Although Europe is in turmoil over the situation in Greece, EIRL broke out to a new 52-week high last week. The country is also deeply in debt, but it made the tough choices back in 2008 and 2009. Since 2012, shares have been in an uptrend.

Market Perspective for June 22, 2015

The Greece debt debacle continues into another week. The stakes are higher with Greece apparently days away from default if it doesn’t reach a deal with creditors. The European Central Bank kicked the can today, extending emergency funding to Greece, but only until the end of the day. The ticking clock didn’t spook investors though; optimism in Europe sent the German and French stock markets up more than 3 percent at one point, but by Monday morning, officials at the negotiations were warning it was unlikely a deal would be reached today.

In the United States, optimism out of Europe helped to push both the Nasdaq and Russell 2000 to new all-time highs in early Monday trading. The S&P 500 and Dow Industrials are still below their all-time highs, though they could hit new records over the coming days.

On Wednesday, the final revision of first quarter GDP will be released, which is forecasted to be negative 0.2 percent. This number will get headlines, but the more important data is from the current quarter: new homes sales in May, the flash PMI for June and consumer spending. Strong data could push up growth forecasts for the current quarter. The Atlanta Fed’s GDP Now model currently forecasts 1.9 percent growth based on data received so far.

Overseas, PMI’s for a number of nations will be closely watched, with China’s being the most important.

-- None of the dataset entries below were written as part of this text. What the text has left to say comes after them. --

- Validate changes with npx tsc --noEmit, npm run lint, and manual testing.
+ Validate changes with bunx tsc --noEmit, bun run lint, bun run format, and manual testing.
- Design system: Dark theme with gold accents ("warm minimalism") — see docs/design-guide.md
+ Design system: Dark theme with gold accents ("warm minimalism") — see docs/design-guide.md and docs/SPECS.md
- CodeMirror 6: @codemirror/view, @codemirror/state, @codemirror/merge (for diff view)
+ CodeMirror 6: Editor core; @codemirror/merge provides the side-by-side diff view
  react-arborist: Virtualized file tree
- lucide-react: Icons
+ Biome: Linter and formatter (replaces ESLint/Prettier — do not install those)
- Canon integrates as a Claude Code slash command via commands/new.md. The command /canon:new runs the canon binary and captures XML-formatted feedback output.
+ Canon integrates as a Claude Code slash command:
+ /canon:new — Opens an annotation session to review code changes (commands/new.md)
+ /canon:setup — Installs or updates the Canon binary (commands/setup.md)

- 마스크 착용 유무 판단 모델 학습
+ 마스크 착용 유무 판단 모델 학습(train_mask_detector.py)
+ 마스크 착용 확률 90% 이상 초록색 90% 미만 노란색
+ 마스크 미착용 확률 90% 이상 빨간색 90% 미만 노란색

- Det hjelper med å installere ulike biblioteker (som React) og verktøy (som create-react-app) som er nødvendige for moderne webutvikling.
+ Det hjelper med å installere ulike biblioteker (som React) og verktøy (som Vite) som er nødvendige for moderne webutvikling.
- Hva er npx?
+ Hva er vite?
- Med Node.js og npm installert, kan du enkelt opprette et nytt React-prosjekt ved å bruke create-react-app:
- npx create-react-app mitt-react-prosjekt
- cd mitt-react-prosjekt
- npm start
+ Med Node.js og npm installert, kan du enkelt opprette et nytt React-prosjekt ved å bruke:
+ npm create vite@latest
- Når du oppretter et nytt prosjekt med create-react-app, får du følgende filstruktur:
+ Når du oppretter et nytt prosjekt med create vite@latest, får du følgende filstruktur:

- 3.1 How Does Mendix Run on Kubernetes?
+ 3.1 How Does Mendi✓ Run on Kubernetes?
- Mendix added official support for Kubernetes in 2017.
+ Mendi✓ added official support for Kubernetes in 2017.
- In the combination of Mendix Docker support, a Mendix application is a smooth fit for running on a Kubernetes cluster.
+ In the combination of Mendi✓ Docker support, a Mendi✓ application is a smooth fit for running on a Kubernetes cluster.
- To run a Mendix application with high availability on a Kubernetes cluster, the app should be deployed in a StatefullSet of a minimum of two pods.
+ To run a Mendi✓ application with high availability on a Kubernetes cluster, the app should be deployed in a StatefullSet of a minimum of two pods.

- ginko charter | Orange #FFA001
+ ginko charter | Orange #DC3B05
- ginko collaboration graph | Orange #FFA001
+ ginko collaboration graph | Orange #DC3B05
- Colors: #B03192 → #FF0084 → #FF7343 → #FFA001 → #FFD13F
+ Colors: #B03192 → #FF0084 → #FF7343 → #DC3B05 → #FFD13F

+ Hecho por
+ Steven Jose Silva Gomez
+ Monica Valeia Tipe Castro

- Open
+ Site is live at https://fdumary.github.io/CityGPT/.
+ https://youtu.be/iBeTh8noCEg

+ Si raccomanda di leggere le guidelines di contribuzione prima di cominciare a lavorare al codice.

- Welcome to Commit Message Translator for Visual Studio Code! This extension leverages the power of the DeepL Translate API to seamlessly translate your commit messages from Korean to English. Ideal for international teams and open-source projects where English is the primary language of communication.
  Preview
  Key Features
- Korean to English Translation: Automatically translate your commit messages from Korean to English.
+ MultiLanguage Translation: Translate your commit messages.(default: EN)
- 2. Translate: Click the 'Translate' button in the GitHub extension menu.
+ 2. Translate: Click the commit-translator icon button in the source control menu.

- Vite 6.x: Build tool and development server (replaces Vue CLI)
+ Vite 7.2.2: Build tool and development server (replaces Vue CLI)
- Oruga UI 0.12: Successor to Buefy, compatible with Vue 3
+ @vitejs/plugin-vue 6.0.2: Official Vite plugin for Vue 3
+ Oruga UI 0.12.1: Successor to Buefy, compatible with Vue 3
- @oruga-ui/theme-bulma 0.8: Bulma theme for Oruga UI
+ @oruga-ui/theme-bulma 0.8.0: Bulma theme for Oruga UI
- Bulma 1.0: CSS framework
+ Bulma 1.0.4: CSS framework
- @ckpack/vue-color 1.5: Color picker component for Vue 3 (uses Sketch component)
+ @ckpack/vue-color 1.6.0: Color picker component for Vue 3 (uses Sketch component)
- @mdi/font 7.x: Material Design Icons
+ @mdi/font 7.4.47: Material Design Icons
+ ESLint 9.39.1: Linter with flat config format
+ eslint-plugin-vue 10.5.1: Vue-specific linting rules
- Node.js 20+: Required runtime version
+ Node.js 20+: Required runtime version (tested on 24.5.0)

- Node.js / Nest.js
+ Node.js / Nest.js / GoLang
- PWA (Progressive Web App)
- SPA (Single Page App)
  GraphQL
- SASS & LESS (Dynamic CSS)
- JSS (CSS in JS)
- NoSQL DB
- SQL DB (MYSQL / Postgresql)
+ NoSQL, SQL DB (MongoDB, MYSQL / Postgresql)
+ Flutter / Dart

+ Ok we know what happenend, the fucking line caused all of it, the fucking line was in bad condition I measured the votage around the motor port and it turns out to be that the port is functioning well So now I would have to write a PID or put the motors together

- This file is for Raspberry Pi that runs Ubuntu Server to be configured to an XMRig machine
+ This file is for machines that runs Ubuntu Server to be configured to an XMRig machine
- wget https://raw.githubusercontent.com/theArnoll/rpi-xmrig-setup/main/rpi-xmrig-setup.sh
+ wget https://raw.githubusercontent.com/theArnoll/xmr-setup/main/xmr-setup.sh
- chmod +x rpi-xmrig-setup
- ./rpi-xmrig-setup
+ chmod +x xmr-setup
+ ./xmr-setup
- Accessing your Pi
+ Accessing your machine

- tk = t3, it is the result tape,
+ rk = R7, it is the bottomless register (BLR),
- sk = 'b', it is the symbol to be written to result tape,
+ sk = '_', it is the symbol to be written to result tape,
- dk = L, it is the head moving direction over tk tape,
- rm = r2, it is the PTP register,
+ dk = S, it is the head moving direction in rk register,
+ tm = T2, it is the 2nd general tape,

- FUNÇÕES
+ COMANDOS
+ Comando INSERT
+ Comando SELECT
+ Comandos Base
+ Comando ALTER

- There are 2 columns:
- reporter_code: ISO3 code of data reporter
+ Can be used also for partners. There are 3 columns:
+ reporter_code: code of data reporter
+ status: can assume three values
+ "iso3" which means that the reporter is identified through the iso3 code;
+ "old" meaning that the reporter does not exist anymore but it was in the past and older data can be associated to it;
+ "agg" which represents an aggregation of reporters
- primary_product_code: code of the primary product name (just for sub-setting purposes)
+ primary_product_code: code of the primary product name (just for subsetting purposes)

While the Chinese stock market is closed for a holiday on Monday after shares fell more than 6 percent on Friday and 13 percent last week. The stock market in China doesn’t affect global markets due to capital controls that limit foreign investment, but its stock market is one of the few bright spots in the world’s second largest economy. Investors are cashing in stock winnings to buy real estate and startups are raising capital to fund development. If the market slides, it would be worrisome for an economy that has likely slowed below 7 percent annualized GDP growth and where real estate investment had stalled.

We’re in the lull between earnings seasons, but this week will see several well-known firms report including Blackberry (BBRY), Micron Technology (MU), Nike (NKE), Monsanto (MON) and Carnival (CCL). Homebuilder Lennar (LEN) is also worth keeping an eye on. The homebuilding sector has been hurt by rising interest rates and homebuilder funds such as Fidelity Select Construction & Housing (FSHOX) and iShares US Homebuilders (ITB) are off their highs set in April. KB Home (KBH) shares rallied more than 8 percent on Friday following an earnings beat and were up more than 1 percent again on Monday morning. If Lennar can beat estimates as well, it would bode well for the sector. Given the housing sector’s role in the economy, it would also be good news for GDP.

The U.S. dollar will be a key asset to watch over the coming days. Although investors turned very optimistic about the potential for a deal with Greece, pushing up stock prices across Europe, the euro barely budged. A rally or failure to rally by the euro would be significant here because the U.S. Dollar Index has significant support in the 93 to 94 range. A break lower wouldn’t doom the U.S. dollar bull market, but it would open up the potential for another move lower. If the euro doesn’t rally in the wake of a deal, it would be a significant bearish signal for the euro, and a bullish one for the greenback.